**Required work:** What you should give back is a precise copy of the lines below from the one containing "total quantity: 267 -> 249" through the one containing "subtotal: 1069.85 -> 1013.90", with no pictures.

START Data to use

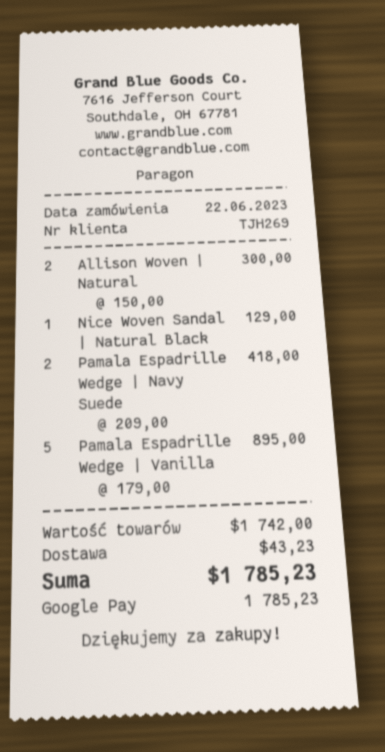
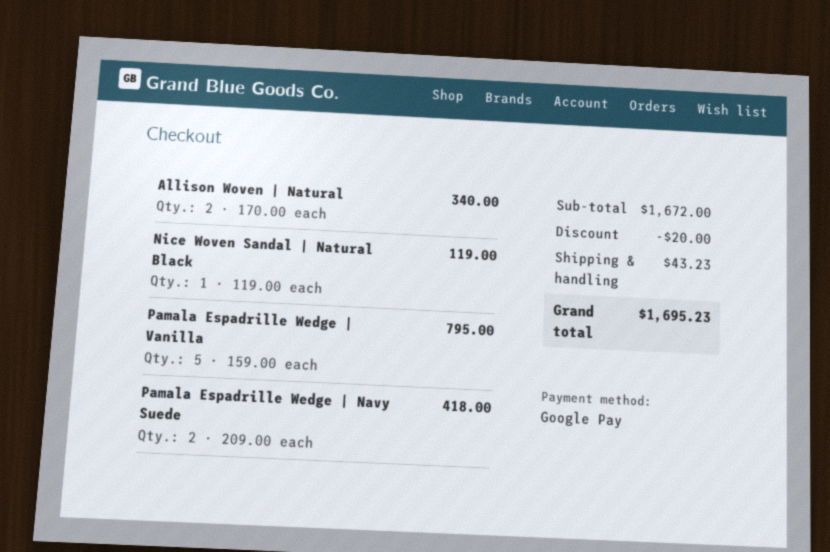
Allison Woven | Natural: 2 x 150.00 = 300.00 -> 2 x 170.00 = 340.00
Nice Woven Sandal | Natural Black: 1 x 129.00 = 129.00 -> 1 x 119.00 = 119.00
Pamala Espadrille Wedge | Vanilla: 5 x 179.00 = 895.00 -> 5 x 159.00 = 795.00
subtotal: 1742.00 -> 1672.00
discount: none -> 20.00
total: 1785.23 -> 1695.23

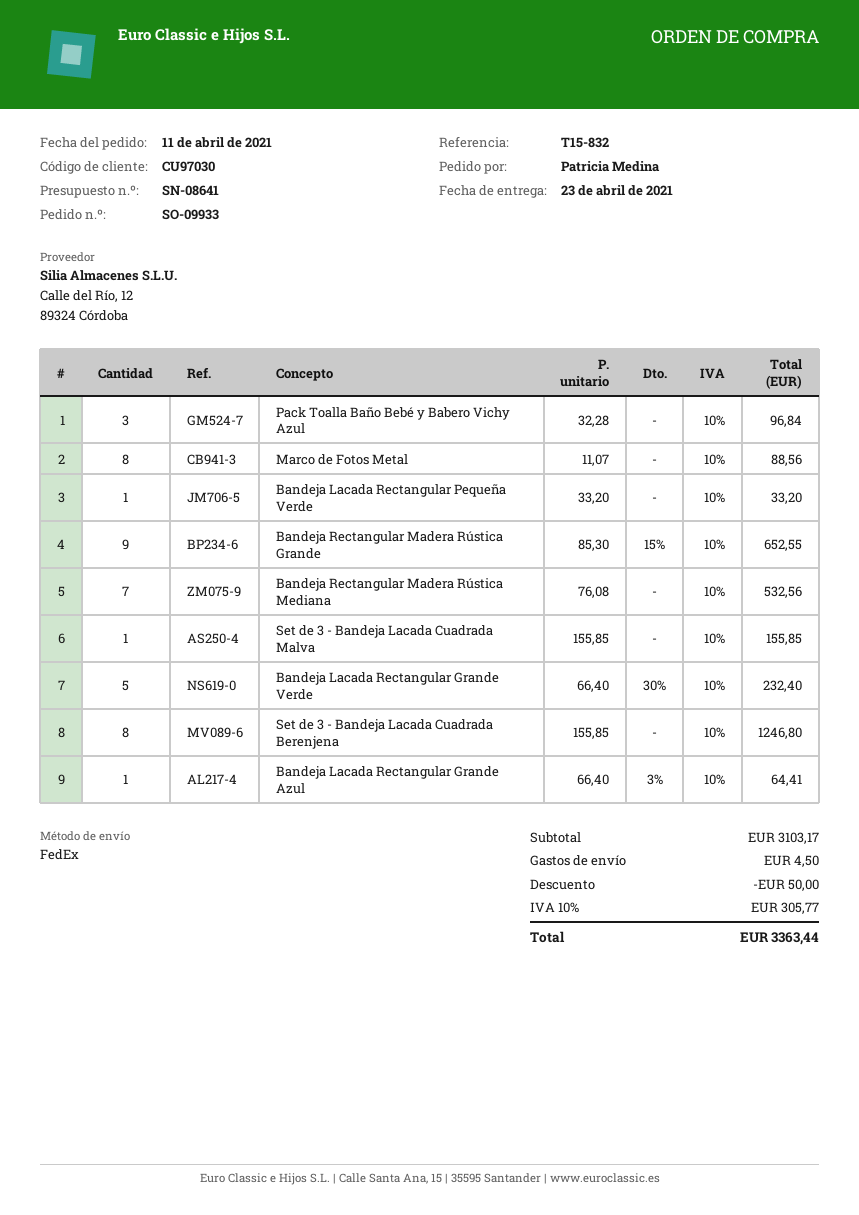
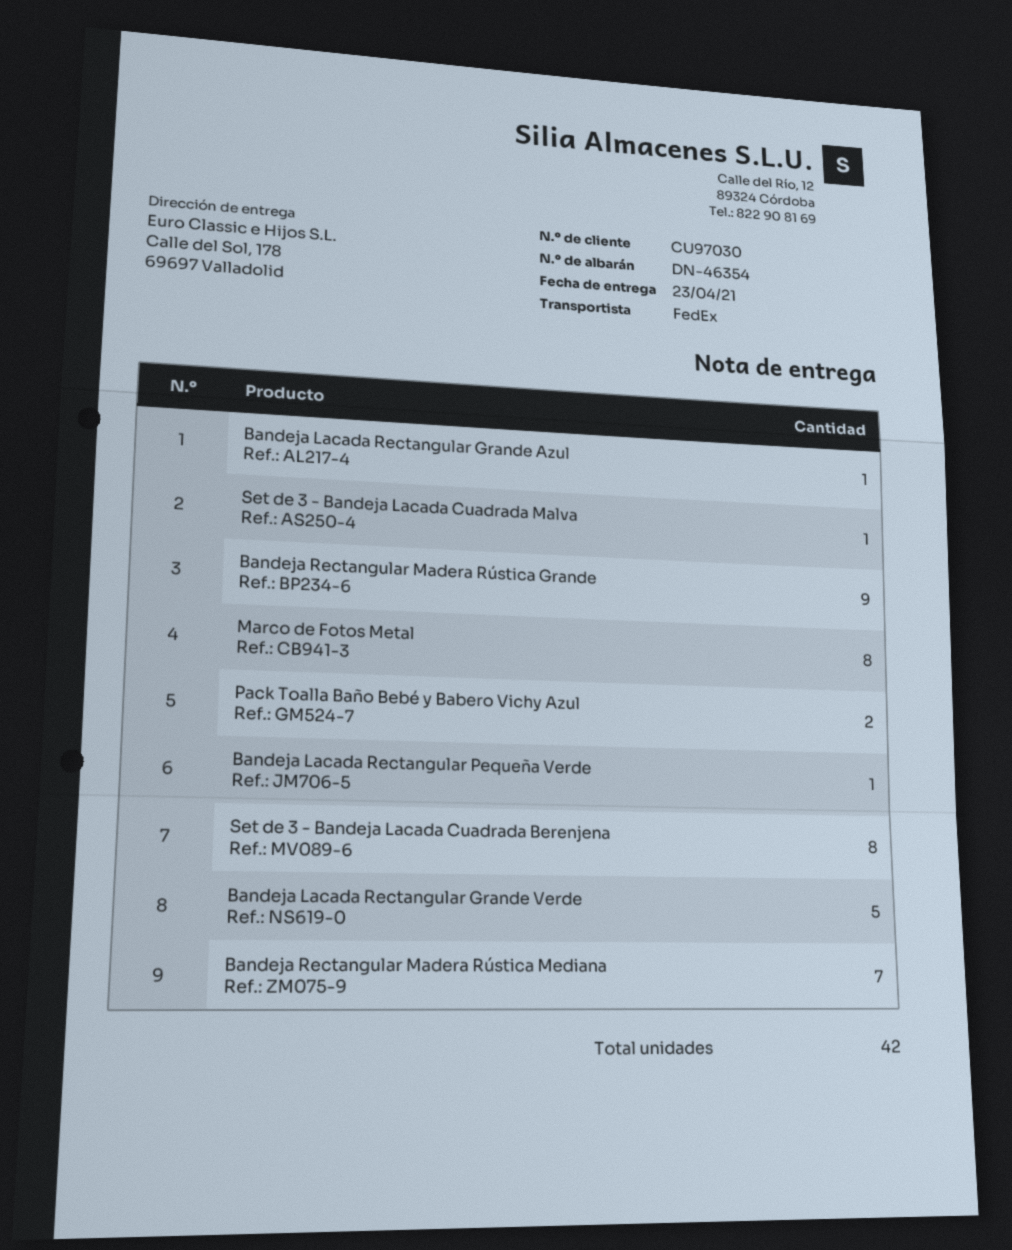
Pack Toalla Baño Bebé y Babero Vichy Azul: 3 -> 2

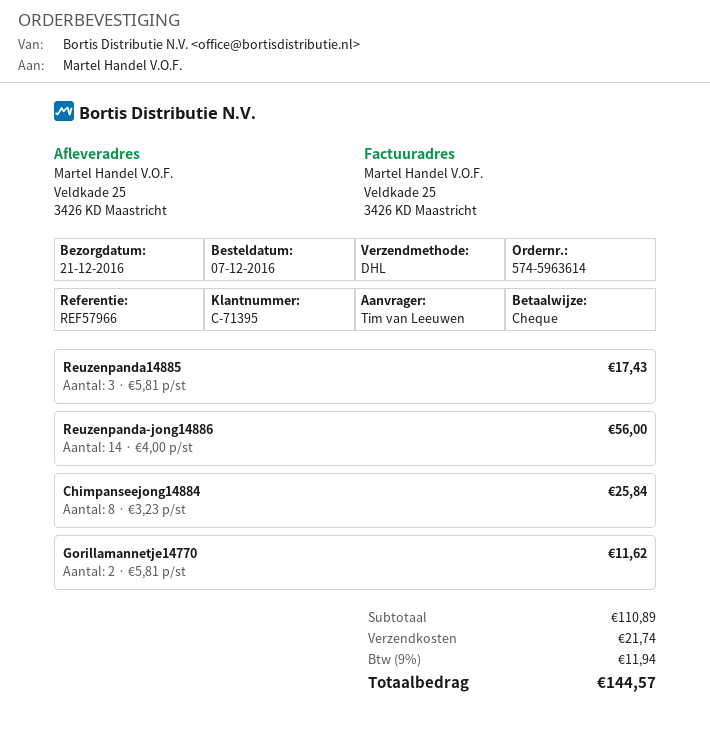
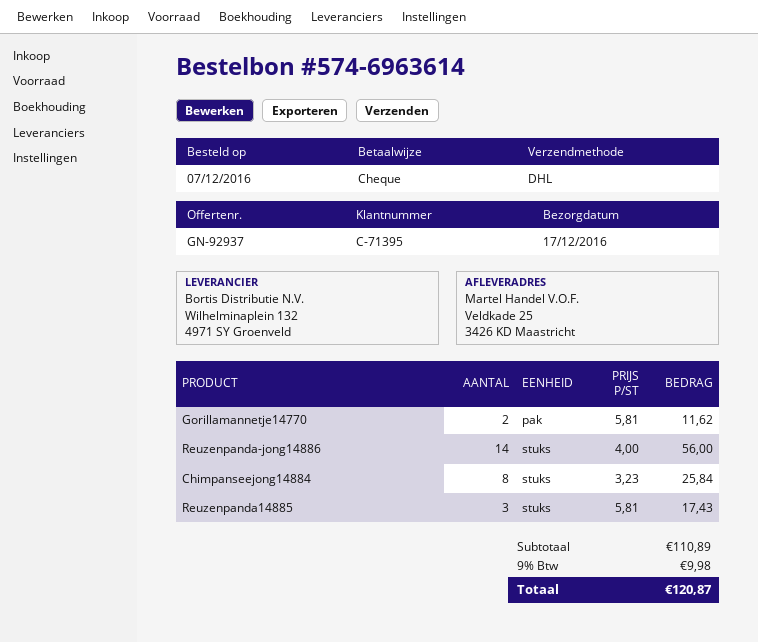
order number: 574-5963614 -> 574-6963614
delivery date: 2016-12-21 -> 2016-12-17
shipping: 21.74 -> none
tax: 9% = 11.94 -> 9% = 9.98
total: 144.57 -> 120.87

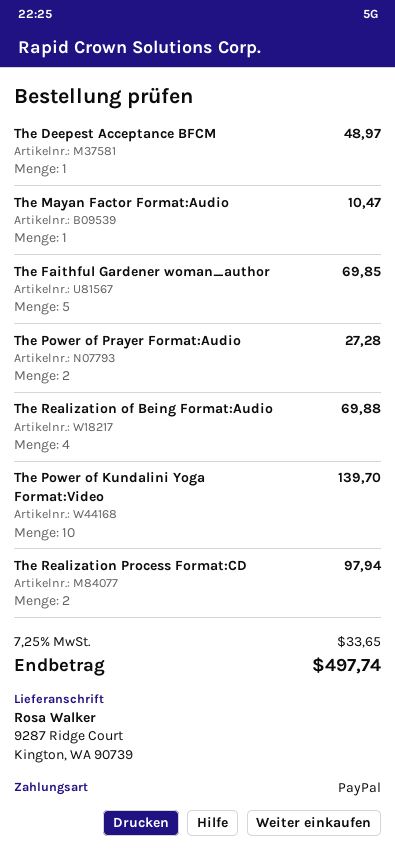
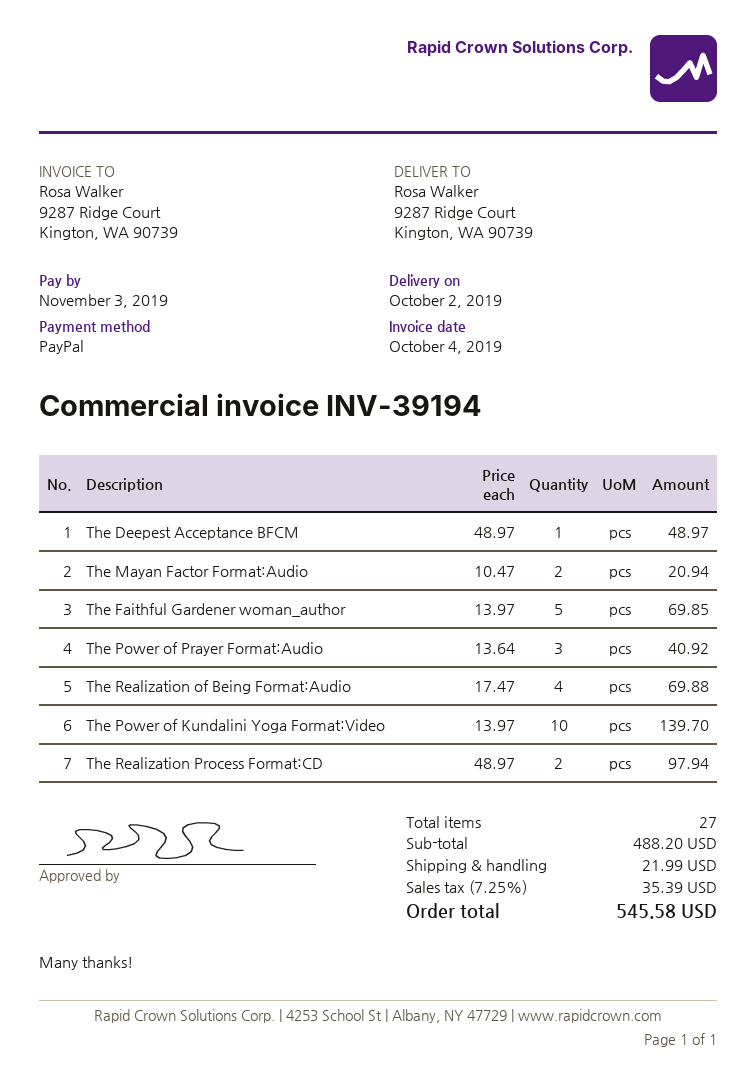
The Mayan Factor Format:Audio: 1 for 10.47 -> 2 for 20.94
The Power of Prayer Format:Audio: 2 for 27.28 -> 3 for 40.92
shipping: none -> 21.99
tax: 7.25% = 33.65 -> 7.25% = 35.39
total: 497.74 -> 545.58

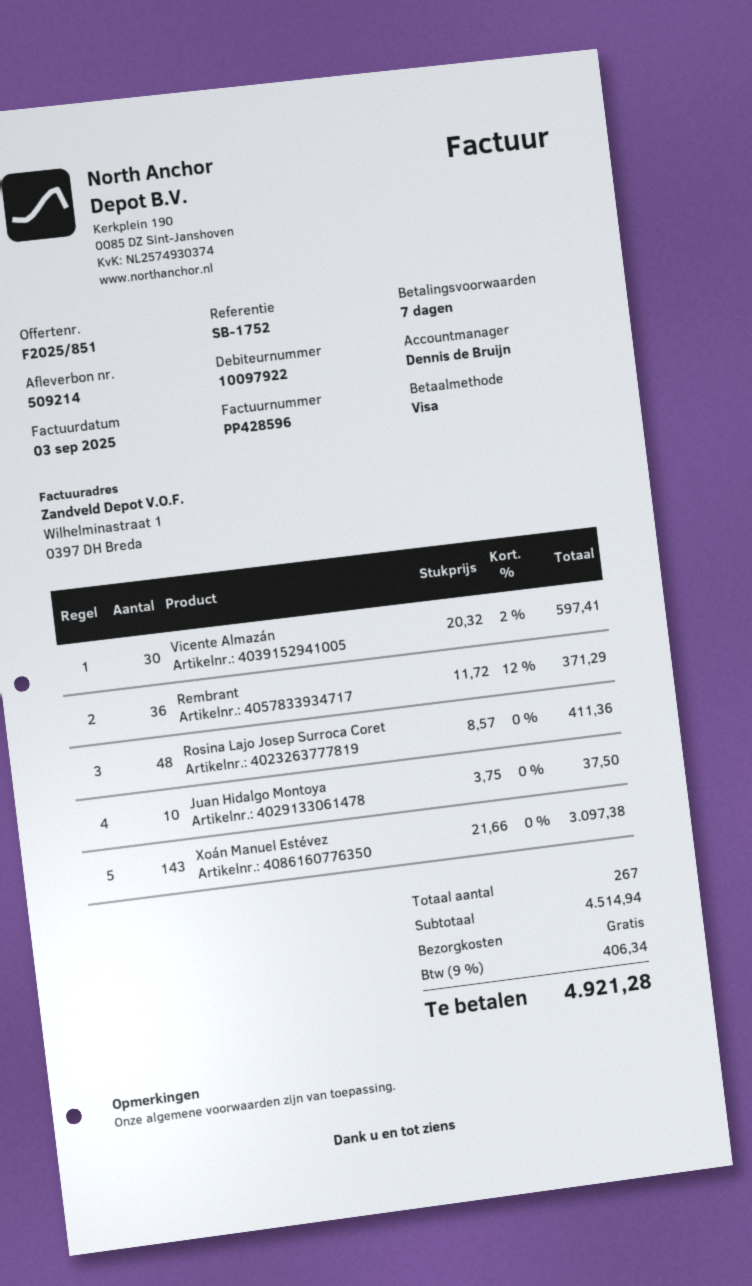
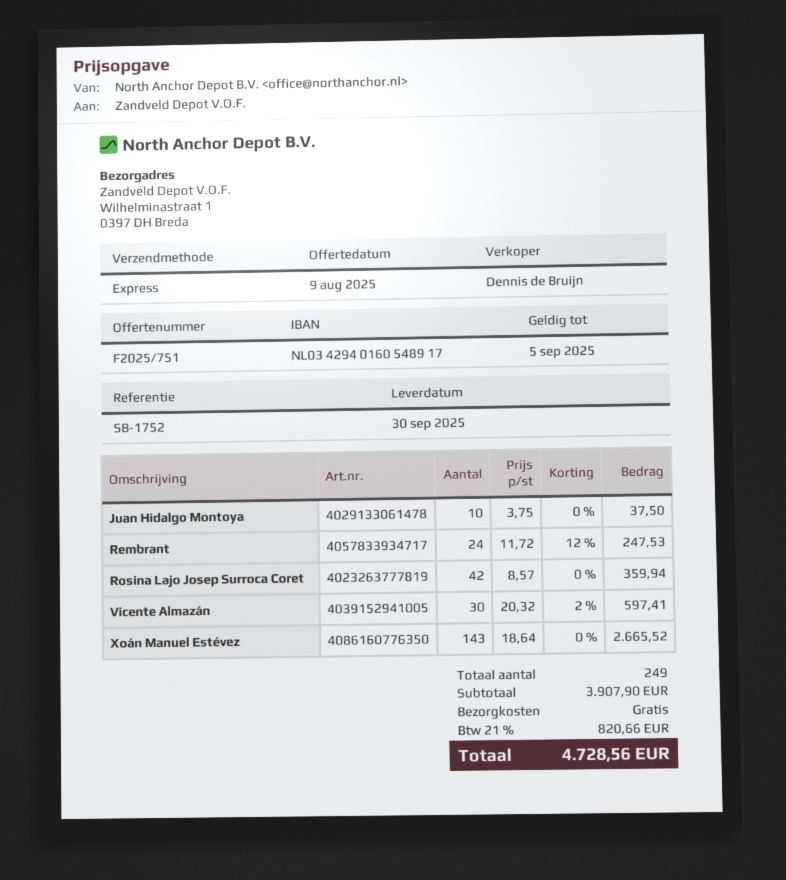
quote number: F2025/851 -> F2025/751
Rembrant: 36 x 11.72 - 12% = 371.29 -> 24 x 11.72 - 12% = 247.53
Rosina Lajo Josep Surroca Coret: 48 x 8.57 = 411.36 -> 42 x 8.57 = 359.94
Xoán Manuel Estévez: 143 x 21.66 = 3097.38 -> 143 x 18.64 = 2665.52
total quantity: 267 -> 249
subtotal: 4514.94 -> 3907.90
tax: 9% = 406.34 -> 21% = 820.66
total: 4921.28 -> 4728.56

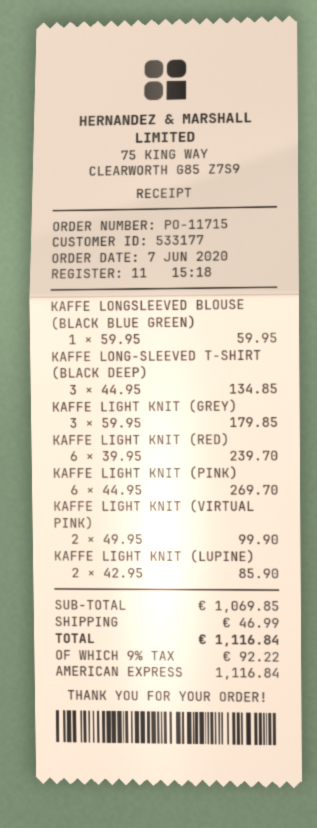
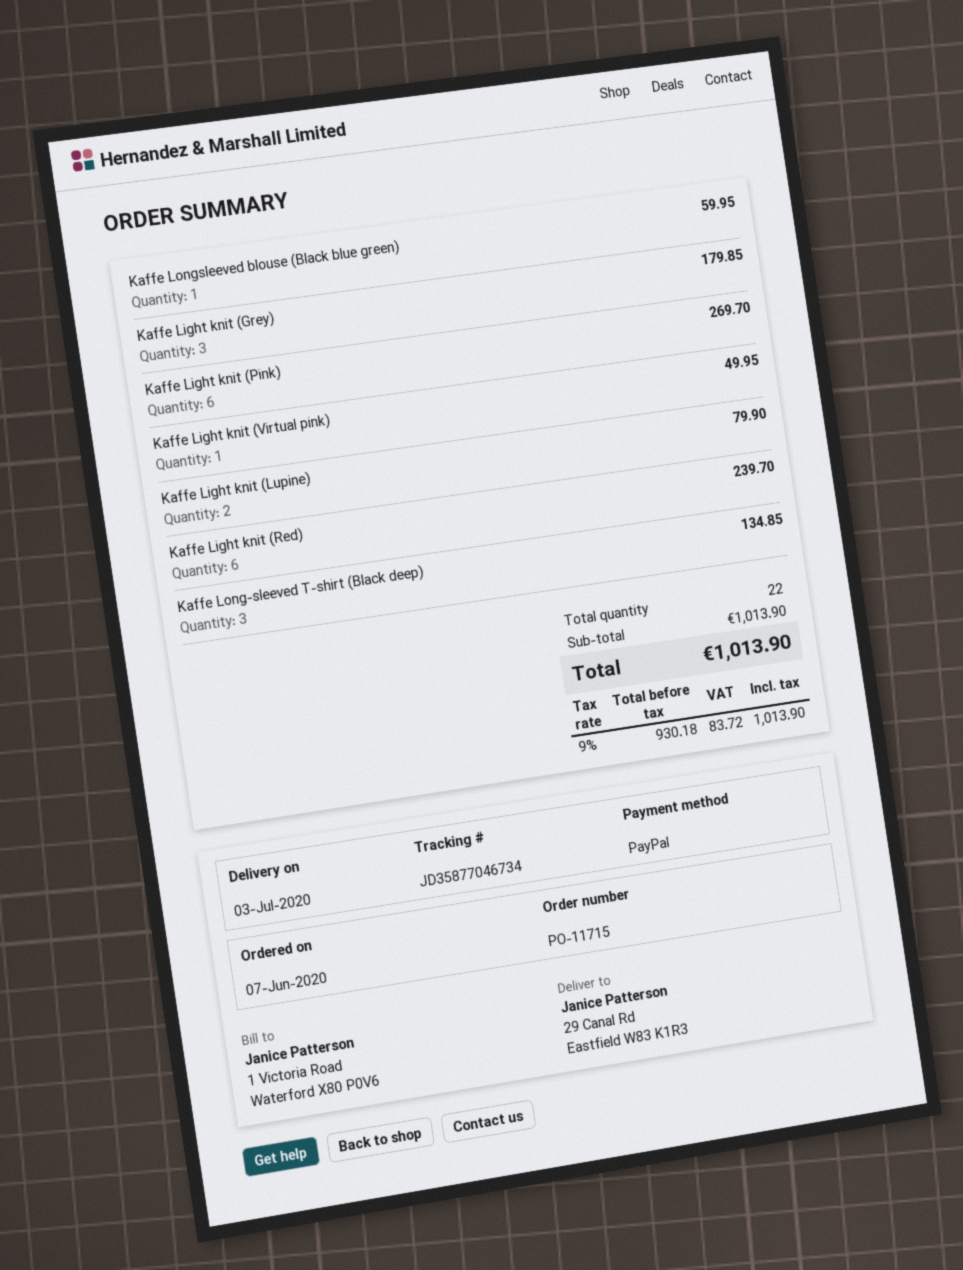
payment method: American Express -> PayPal
KAFFE LIGHT KNIT (VIRTUAL PINK): 2 for 99.90 -> 1 for 49.95
KAFFE LIGHT KNIT (LUPINE): 2 for 85.90 -> 2 for 79.90
subtotal: 1069.85 -> 1013.90
shipping: 46.99 -> none
tax: 9% = 92.22 -> 9% = 83.72
total: 1116.84 -> 1013.90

END Data to use

**Written answer:**
total quantity: 267 -> 249
subtotal: 4514.94 -> 3907.90
tax: 9% = 406.34 -> 21% = 820.66
total: 4921.28 -> 4728.56

payment method: American Express -> PayPal
KAFFE LIGHT KNIT (VIRTUAL PINK): 2 for 99.90 -> 1 for 49.95
KAFFE LIGHT KNIT (LUPINE): 2 for 85.90 -> 2 for 79.90
subtotal: 1069.85 -> 1013.90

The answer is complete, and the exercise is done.